El cosmo-rock argentino se despliega: Cosquín Rock 2026 confirma una grilla histórica que habla como poema abierto
Más de cien artistas nacionales e internacionales convocan a un ritual de música y destino en las sierras de Córdoba, donde el rock y sus hermanos géneros se abrazan bajo el cielo de verano.
En la vastedad sonora que Argentina teje cada estación, hay momentos que se sienten como una epifanía colectiva: un festival que no solo programa artistas, sino que es un mapa de lo posible, un lugar donde la memoria del rock y el pulso de lo nuevo se encuentran en un solo latido. Así llega Cosquín Rock 2026, cuya grilla —esa constelación de nombres— fue revelada como quien dibuja un mandala sobre el silencio previo al concierto.
Imaginen el Aeródromo de Santa María de Punilla, en Córdoba, transformado en un templo donde las guitarras cuentan historias y las baterías marcan el paso de quienes buscan algo más que un espectáculo: buscan un poema sonoro. En dos jornadas, 14 y 15 de febrero, más de 100 artistas se desplegarán como lenguajes plurales en seis escenarios, cada uno un umbral hacia un mundo distinto.
Allí estarán las voces jóvenes y veteranas, desde Babasónicos y Divididos hasta Lali, que ha recorrido estadios y discos como quien recorre la memoria de la música argentina, y viejos–nuevos heraldos del rock como Franz Ferdinand, cuya presencia internacional parece un puente entre geografías y generaciones.

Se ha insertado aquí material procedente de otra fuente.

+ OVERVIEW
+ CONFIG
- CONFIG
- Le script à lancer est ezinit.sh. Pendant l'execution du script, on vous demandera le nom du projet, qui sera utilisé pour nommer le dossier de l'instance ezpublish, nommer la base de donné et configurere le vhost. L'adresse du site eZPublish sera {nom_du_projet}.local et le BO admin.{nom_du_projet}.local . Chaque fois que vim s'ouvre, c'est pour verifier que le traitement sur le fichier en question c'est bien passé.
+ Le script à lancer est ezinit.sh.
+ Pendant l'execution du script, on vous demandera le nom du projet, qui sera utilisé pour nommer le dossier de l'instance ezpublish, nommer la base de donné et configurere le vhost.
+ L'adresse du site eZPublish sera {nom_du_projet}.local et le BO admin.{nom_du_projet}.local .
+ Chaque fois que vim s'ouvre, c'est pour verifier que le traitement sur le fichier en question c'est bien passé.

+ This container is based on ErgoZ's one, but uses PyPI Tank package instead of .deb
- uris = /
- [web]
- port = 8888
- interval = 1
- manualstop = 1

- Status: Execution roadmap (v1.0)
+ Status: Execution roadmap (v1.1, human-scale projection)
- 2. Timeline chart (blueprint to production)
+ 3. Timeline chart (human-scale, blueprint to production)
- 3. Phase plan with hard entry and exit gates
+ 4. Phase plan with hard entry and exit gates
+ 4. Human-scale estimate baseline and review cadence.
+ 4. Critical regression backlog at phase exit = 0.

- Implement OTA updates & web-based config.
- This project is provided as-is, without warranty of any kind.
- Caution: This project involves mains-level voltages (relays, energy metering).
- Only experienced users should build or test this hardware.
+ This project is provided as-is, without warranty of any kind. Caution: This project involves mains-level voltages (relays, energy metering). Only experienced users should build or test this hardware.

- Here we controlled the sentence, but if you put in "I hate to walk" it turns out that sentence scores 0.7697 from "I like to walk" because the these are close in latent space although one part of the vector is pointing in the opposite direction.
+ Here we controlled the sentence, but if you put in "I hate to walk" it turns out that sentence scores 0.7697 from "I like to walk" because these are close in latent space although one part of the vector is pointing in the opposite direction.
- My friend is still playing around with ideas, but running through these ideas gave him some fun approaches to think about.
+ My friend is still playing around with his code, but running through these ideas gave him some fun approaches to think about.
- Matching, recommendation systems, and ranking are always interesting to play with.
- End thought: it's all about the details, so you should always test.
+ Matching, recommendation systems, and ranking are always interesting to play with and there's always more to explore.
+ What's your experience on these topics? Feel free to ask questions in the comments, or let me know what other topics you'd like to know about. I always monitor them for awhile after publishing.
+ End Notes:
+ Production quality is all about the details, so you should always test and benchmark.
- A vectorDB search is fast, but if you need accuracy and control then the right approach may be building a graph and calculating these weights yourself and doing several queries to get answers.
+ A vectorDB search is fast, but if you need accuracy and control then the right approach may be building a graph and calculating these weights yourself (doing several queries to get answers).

No es solo rock, sino una poética extendida: punk y metal, trap e indie, electrónica y folk, todo convoca a este rito secular de sonidos. Las Pelotas, eternos en su andar, ofrecen la continuidad de una saga que no conoce pausa; Airbag trae su tour y su energía de estadio, y nombres como Ciro y Los Persas, Eruca Sativa o Fito Páez dan peso a un legado que late con furia y ternura a la vez.
En el cruce de esos hilos musicales, Cosquín Rock 2026 se convierte en una metáfora viviente: un cruce entre tradición y ruptura, donde cada acorde es también una pregunta y cada público, una respuesta que se escribe en el aire como una partitura infinita. Y así, bajo el cielo de Córdoba, se prepara un encuentro que ya habita en la imaginación colectiva de quienes sueñan con noches interminables de música.